▸ **WHAT IS EXPECTED**: Please copy exactly the lines that run from the start of the entries to the line containing "height:25px; padding:0 2px;", inclusive.

- Opening Delimiter -

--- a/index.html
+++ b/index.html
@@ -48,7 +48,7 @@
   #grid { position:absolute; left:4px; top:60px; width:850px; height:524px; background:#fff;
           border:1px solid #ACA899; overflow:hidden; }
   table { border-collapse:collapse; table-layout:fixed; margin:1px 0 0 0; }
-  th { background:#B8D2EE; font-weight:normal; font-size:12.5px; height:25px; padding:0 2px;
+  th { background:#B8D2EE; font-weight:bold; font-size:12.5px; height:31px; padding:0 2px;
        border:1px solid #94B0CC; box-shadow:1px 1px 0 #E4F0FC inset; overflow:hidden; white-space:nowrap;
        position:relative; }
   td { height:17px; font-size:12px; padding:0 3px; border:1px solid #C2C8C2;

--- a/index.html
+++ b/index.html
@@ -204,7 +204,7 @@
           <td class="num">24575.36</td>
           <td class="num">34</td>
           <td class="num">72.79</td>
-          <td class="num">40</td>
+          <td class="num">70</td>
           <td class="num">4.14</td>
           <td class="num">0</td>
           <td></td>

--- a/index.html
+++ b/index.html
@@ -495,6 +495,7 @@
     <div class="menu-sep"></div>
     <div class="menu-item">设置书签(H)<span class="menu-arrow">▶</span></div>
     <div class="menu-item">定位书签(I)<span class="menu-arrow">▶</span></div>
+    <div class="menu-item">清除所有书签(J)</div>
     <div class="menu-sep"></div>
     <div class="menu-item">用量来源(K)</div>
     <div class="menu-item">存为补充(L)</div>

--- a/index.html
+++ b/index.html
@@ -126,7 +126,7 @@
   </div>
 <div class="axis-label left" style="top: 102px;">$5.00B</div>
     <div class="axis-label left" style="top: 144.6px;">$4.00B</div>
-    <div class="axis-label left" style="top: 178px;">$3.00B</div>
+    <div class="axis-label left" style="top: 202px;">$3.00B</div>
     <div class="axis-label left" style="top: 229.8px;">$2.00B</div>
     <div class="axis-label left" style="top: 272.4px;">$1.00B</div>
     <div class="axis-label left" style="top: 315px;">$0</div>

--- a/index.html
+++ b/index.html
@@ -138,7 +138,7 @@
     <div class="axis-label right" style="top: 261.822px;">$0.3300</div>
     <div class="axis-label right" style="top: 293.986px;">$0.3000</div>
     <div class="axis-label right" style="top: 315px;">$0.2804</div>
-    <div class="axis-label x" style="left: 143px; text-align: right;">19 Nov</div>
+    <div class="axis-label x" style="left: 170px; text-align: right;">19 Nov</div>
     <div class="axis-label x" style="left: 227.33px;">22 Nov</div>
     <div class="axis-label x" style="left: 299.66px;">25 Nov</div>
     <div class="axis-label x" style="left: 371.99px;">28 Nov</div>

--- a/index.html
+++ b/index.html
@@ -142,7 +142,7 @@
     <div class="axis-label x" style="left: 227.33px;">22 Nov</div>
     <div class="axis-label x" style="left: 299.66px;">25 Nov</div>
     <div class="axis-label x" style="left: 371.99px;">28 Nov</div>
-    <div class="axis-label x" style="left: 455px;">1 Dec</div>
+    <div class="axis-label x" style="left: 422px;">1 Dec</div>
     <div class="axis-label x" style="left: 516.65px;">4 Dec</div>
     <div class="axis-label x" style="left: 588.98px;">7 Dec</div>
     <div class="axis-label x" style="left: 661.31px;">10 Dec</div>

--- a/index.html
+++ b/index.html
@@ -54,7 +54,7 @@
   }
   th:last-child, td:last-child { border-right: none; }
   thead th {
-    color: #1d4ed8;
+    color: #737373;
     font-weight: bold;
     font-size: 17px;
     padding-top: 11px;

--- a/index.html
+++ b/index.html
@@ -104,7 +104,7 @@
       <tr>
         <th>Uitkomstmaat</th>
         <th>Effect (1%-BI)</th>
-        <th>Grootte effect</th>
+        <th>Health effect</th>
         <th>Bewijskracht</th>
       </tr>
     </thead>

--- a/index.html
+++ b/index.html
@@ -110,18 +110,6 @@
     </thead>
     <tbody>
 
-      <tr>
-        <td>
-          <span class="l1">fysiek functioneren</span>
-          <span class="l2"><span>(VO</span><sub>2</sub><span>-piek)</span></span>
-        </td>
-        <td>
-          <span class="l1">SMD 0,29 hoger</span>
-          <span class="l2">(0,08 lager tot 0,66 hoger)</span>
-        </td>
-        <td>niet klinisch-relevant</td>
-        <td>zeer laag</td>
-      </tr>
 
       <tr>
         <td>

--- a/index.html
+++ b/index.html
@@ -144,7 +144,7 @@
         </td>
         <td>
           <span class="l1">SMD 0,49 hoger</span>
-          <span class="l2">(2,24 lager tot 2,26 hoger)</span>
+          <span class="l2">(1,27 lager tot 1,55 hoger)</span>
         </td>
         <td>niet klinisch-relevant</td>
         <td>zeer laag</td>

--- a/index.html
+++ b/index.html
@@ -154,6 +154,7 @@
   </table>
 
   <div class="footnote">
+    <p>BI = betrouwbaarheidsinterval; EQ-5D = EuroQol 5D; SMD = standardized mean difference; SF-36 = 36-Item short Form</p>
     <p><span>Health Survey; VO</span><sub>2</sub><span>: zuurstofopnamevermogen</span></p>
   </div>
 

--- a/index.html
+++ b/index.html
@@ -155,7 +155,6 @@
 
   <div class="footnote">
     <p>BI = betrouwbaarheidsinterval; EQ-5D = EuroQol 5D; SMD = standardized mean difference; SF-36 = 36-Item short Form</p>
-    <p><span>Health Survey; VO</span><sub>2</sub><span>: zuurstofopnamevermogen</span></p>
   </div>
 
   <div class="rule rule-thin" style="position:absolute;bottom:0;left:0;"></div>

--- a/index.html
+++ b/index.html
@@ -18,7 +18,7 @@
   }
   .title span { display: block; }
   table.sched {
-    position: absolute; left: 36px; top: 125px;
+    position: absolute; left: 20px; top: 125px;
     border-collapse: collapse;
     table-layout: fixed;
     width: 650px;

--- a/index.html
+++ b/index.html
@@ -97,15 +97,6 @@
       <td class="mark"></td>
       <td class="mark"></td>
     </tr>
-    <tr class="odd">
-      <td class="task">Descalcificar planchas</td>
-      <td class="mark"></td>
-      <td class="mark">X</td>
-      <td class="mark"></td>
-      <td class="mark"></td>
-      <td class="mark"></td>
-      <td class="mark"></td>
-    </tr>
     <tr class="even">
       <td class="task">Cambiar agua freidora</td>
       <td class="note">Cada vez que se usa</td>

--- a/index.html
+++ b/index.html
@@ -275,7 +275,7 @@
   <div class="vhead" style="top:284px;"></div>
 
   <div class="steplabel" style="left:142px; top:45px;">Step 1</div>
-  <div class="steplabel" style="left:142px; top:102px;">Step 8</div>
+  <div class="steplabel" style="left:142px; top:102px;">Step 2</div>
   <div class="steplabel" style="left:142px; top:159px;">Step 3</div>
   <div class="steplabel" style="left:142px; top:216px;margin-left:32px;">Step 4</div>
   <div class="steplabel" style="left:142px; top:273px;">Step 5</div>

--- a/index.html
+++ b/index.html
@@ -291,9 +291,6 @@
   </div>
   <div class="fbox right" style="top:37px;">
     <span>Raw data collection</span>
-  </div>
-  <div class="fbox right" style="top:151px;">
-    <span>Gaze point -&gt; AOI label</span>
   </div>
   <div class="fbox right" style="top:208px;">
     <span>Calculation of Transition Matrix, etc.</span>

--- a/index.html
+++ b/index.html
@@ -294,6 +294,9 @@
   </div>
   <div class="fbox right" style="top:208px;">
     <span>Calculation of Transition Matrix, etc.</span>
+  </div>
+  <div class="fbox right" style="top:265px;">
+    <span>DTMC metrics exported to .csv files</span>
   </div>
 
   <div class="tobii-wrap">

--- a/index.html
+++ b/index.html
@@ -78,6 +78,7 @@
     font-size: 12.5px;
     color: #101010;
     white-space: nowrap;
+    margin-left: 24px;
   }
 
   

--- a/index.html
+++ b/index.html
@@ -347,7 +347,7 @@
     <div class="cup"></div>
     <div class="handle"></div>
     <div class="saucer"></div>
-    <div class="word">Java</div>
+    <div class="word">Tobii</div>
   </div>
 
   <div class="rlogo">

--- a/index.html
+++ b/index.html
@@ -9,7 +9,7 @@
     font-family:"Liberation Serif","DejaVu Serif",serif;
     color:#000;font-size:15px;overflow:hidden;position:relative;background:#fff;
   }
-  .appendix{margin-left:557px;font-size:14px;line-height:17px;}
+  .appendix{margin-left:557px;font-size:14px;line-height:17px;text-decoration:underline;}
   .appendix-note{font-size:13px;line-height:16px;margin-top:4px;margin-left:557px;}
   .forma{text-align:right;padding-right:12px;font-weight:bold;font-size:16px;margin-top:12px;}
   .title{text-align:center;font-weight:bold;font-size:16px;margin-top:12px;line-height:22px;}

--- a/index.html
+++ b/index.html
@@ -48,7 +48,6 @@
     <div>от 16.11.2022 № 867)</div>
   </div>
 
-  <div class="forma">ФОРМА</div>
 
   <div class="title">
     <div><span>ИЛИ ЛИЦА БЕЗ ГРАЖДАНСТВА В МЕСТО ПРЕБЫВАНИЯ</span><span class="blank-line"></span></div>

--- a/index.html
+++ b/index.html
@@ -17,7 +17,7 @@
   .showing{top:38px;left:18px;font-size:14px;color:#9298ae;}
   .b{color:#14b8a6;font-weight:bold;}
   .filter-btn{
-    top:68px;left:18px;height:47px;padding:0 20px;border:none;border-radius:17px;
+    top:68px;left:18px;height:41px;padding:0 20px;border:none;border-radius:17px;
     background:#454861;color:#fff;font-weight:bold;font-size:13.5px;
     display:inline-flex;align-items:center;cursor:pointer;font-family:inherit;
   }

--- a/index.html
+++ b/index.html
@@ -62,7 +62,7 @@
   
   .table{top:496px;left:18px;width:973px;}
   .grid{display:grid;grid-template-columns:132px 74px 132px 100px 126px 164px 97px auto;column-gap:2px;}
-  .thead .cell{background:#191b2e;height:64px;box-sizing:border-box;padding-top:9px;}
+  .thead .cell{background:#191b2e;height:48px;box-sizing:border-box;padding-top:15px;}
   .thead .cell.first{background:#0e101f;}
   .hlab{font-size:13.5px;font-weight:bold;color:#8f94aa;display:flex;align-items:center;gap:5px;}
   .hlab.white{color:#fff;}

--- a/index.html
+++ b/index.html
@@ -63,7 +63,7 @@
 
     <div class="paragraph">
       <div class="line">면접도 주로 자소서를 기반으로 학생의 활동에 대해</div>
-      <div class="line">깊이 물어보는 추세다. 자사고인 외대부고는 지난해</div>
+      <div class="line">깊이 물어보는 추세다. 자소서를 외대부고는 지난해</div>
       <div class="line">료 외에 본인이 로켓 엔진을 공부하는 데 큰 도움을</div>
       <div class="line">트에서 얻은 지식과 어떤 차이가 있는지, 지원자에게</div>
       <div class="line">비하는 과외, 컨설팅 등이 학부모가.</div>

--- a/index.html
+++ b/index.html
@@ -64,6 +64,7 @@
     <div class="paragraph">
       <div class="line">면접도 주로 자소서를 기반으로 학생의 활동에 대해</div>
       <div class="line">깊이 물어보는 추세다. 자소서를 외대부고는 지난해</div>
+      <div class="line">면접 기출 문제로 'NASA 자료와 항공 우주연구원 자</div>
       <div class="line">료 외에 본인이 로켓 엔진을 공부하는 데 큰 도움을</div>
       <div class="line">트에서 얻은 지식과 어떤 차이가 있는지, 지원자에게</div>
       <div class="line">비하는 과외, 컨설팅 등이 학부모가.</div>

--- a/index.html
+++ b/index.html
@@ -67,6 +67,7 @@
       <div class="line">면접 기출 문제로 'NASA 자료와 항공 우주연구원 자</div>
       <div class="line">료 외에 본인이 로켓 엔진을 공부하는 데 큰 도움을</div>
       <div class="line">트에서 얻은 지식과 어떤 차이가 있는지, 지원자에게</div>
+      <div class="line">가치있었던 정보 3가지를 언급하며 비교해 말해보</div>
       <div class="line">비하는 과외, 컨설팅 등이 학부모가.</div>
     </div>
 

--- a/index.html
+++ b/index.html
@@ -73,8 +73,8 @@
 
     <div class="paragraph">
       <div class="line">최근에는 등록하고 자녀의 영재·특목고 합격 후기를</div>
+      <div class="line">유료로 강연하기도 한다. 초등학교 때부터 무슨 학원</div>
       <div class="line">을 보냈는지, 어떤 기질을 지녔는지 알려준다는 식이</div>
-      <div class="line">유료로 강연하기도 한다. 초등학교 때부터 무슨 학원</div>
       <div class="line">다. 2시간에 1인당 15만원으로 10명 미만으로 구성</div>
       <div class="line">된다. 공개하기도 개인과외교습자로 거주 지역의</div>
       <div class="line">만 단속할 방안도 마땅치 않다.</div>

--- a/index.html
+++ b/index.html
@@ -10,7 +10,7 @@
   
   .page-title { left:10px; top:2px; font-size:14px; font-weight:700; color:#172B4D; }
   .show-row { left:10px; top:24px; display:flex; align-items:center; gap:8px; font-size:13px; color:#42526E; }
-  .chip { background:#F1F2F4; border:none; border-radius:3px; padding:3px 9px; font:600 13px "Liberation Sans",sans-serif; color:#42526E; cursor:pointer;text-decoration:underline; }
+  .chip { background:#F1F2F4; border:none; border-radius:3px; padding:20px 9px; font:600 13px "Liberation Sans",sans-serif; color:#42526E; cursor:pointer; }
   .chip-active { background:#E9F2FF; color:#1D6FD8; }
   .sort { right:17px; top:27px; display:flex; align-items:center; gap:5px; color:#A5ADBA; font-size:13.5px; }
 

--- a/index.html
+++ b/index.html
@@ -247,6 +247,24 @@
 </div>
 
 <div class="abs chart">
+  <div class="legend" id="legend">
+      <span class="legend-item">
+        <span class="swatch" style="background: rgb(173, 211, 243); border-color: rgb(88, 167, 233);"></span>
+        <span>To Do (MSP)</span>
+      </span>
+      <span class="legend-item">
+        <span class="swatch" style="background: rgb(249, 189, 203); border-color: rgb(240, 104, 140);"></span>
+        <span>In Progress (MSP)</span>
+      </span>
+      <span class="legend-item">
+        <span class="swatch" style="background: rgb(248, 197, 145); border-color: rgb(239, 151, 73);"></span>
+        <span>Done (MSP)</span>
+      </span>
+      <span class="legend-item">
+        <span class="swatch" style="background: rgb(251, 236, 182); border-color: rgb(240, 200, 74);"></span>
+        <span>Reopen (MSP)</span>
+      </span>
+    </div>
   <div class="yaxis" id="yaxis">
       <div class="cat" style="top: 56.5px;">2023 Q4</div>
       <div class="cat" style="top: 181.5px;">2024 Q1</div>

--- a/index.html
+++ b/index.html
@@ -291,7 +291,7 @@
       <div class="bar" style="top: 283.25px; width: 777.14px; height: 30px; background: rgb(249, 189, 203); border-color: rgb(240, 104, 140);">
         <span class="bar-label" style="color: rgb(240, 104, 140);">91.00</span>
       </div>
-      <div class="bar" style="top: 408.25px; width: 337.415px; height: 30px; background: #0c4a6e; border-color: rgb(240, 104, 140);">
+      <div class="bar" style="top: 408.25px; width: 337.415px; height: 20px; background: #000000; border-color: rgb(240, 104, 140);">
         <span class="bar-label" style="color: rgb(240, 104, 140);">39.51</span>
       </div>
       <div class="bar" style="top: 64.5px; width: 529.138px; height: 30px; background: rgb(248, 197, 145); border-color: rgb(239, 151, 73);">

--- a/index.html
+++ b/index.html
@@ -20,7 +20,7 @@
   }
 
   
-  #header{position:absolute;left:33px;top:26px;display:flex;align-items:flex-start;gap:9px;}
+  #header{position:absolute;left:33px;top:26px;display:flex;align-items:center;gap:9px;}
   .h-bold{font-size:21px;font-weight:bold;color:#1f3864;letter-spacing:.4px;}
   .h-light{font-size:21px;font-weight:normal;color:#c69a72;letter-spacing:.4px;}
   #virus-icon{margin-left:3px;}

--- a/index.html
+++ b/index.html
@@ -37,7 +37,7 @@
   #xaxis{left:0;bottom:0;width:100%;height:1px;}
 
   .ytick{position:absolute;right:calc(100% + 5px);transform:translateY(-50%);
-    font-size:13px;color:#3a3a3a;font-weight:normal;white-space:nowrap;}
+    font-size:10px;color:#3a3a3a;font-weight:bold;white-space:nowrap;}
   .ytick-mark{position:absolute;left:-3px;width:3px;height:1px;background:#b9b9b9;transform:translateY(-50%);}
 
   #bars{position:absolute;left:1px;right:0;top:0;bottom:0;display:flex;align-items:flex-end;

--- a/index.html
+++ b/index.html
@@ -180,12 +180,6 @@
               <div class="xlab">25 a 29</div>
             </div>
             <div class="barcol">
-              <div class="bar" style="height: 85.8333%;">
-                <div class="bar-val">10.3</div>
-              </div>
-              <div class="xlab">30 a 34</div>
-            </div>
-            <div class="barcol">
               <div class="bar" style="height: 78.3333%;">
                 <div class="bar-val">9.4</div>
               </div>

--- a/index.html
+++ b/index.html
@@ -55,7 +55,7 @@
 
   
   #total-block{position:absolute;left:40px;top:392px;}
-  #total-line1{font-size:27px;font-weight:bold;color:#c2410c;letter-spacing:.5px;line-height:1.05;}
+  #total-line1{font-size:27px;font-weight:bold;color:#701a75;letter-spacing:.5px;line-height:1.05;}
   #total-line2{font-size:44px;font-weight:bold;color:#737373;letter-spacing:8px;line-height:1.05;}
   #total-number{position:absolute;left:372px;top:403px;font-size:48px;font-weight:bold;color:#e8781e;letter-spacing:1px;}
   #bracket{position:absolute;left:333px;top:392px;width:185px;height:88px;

- Closing Delimiter -

▸ **PROBLEM SOLUTION**:
--- a/index.html
+++ b/index.html
@@ -48,7 +48,7 @@
   #grid { position:absolute; left:4px; top:60px; width:850px; height:524px; background:#fff;
           border:1px solid #ACA899; overflow:hidden; }
   table { border-collapse:collapse; table-layout:fixed; margin:1px 0 0 0; }
-  th { background:#B8D2EE; font-weight:normal; font-size:12.5px; height:25px; padding:0 2px;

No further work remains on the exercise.